To enhance our understanding of potential concerns about self-management strategies, the ratings of embarrassment were followed by the open-ended question “What other undesirable effects are you concerned about?” and participants could write in their own responses, which were typed into an excel sheet as stated in their survey and utilized for the qualitative data analysis.

Sociodemographics

Information about respondent gender, race, age and socioeconomic status (SES) was obtained through survey questionnaires. SES scores were calculated using the Hollingshead 4-factor Index (Hollingshead, 1975).

Variable construction and statistical analysis

To address Aim 1 we conducted a Kruskal-Wallis for each of the six dependent variables (i.e., ADHD self-management willingness) by our main independent predictor variable (i.e., four-level respondent type, indicating parent/adolescent and high/low ADHD risk status) followed by a multiple comparison procedure in the form of Bonferroni corrected Wilcoxon rank sum tests. We constructed box plots to display and compare the willingness data by respondent type. Box plots conventionally display the median (solid line), boxes depicting the lower (Q1) and upper (Q3) quartile, whiskers (minimum and maximum values within inner fences, defined as Q1, Q3 ±, 1.5* interquartile range), and identify outliers (open circle) that fall outside the inner fences. For Aim 2 we conducted logistic regression analyses for each of the six dependent variables, dichotomized as willing (score of 3, 4 or 5) or unwilling (score of 1 or 2). The independent variables included the potentially mutable perceptual variables (feeling knowledgeable, treatment acceptability, effectiveness, potential embarrassment, and undesirable effects), respondent type (four groups, indicating parent/adolescent and high/low ADHD risk, with high-risk adolescents serving as reference group), gender and race.
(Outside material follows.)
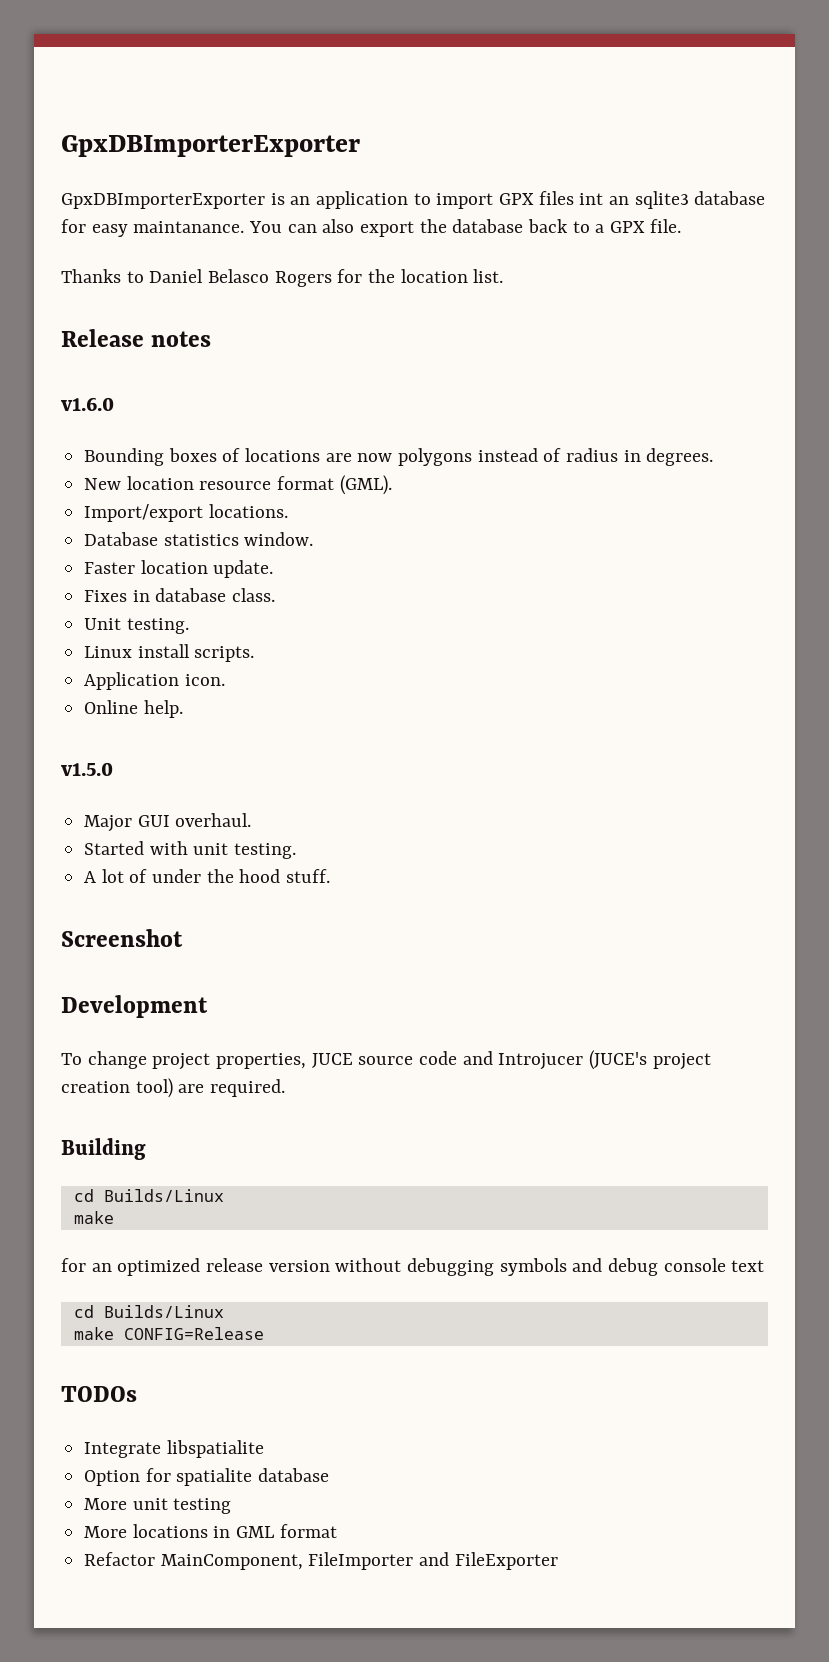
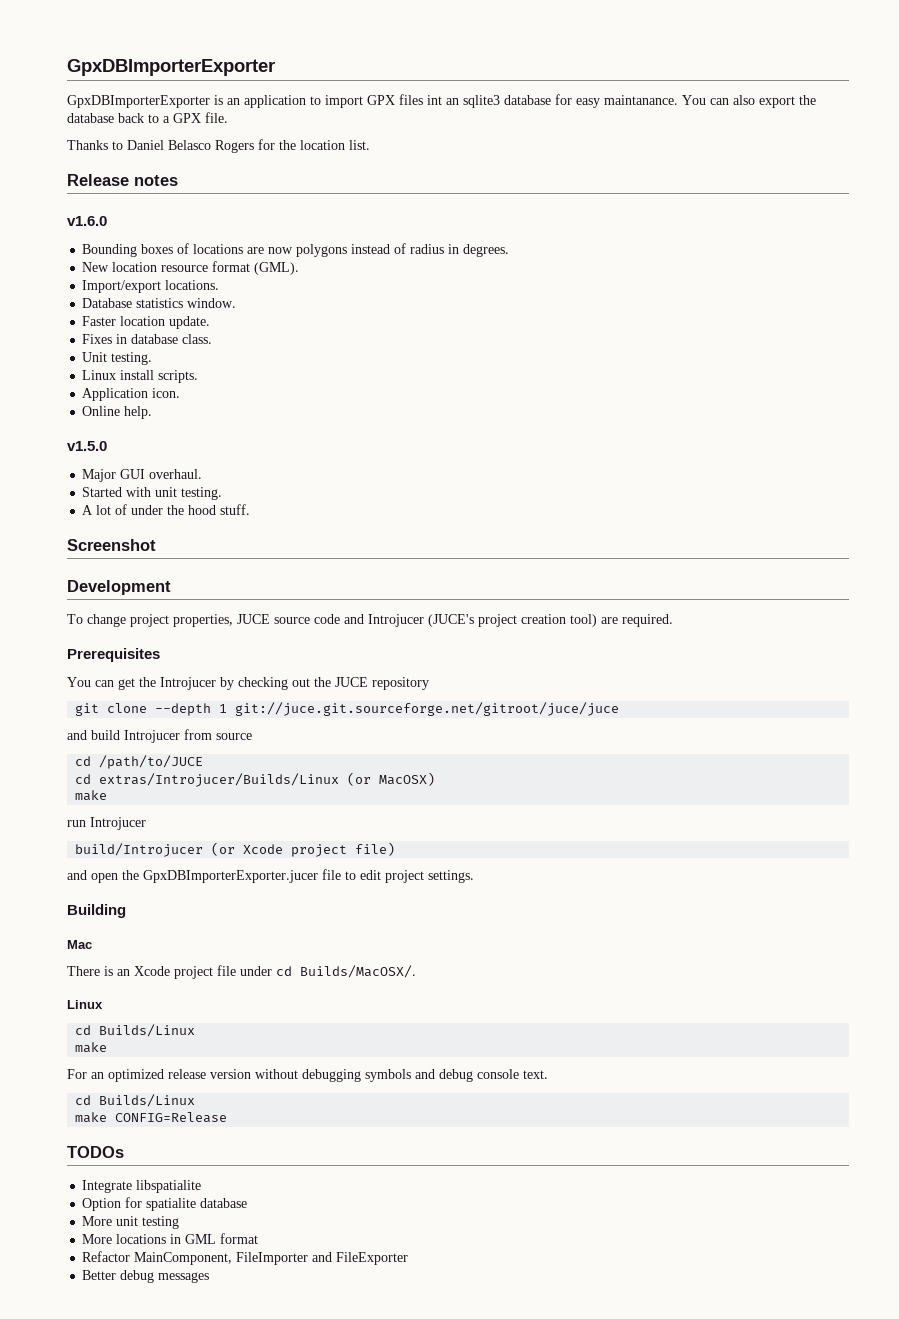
[61,1138,146,1160] Building -> [67,648,160,662] [67,677,429,690] [75,702,620,716] [67,729,252,743] [75,755,204,769] [75,772,436,787] [75,790,108,801] [67,817,146,830] [75,842,396,857] [67,869,474,883] [67,904,126,918] [67,940,92,949] [67,965,416,979] [67,1000,103,1009] Prerequisites // You can get the Introjucer by checking out the JUCE repository // git clone --depth 1 git://juce.git.sourceforge.net/gitroot/juce/juce // and build Introjucer from source // cd /path/to/JUCE // cd extras/Introjucer/Builds/Linux (or MacOSX) // make // run Introjucer // build/Introjucer (or Xcode project file) // and open the GpxDBImporterExporter.jucer file to edit project settings. // Building // Mac // There is an Xcode project file under cd Builds/MacOSX/. // Linux
[61,1258,86,1272] for -> [67,1069,87,1079] For
[731,1260,765,1272] text -> [523,1070,548,1079] text.
(558, 1561) none -> [82,1270,210,1283] // Better debug messages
All logistic regression models also adjusted for respondents’ past experience with intervention and SES. Our level of significance was set at .05; all hypothesis testing was two-sided. Analyses were performed using SAS (version 9.3; Cary, N.C.).

Qualitative data analysis

Constructivist theoretical perspective guided qualitative data analysis in this study. Constructivism enabled us to focus on individual meaning making processes, participants experiences and perceptions (see e.g., Crotty, 1998; Fosnot, 2005; Guba, 1990). The constructivist grounded Theory method was used to analyze open-ended survey responses. Grounded theory analysis was chosen because it enabled data reduction, across comparisons, and theorizing. Glaser (1978) defined grounded theory as “a detailed grounding by systematically analyzing data sentence by sentence by constant comparison as it is coded until a theory results” (Glaser, 1978) (p. 16). Furthermore, in grounded theory analysis various coding levels, constant comparison, and memo-ing are used to ensure that the resulting theory and the conclusions drawn from the data are grounded in the data (Charmaz, 2006). Consistent with this method, first, verbatim open-ended survey responses were typed into a database, read and open-coded. The code-book and codes were continuously revised, modified, and clarified by our multi-disciplinary coding team, resulting in 93 codes and categories. Examples of open codes were embarrassment, feeling different, disruptive to academics, or inconsistency. Next, we formed core categories and selective codes. All selective codes were constantly compared with each other with the intention of reducing and selecting them further to develop theoretical codes (Holton, 2007). The most prevalent theoretical codes were used to generate an integrated theoretical model of intervention concerns. The model illustrates perceived differences among different interventions and how the participants understood potential obstacles related to the use of the each self-management strategy. More specifically, model represents parent and adolescent perspectives together, distinguishing perceptions that function as implementation barriers (“why not start this intervention”) from concerns over unintended effects of ADHD self-management interventions (“undesirable effects after using intervention”) (see Figure 1).

Figure 1.

Figure 1

Results

Our theoretical model illustrates that our participants perceived implementation barriers to all self-management interventions (see Figure 1). In particular, all interventions except homework help were seen as potentially ineffective. Many parents and adolescents liked the idea of having homework help and they believed that a homework coach could improve educational outcomes. However, parents reported that costs associated with hiring the coach might prohibit them from using this intervention. Activity outlets, dietary restrictions, and clear family rules elicited concerns associated with perceived ineffectiveness without references to additional implementation barriers. Parents and adolescents worried that these interventions would not help yet would be hard to reinforce and follow through on. Sleep regulation was associated with two sets of implementation barriers. Interestingly, interventions related to sleep regulation were not only seen as ineffective but also as age inappropriate. Parents anticipated that forcing specific bed times on their teenagers would create too many conflicts, and thought it might work against adolescents’ biorhythms. Adolescents, in turn, noted that earlier bed times could cause insomnia and would make them feel treated like a child. Even though many parents and teens acknowledged the impact of prayer and religious/spiritual practices in their lives, study participants felt that prayer on its own would not be a sufficiently successful intervention. One parent exemplified this notion by stating that while prayer helps people, adolescents with ADHD need more than prayers.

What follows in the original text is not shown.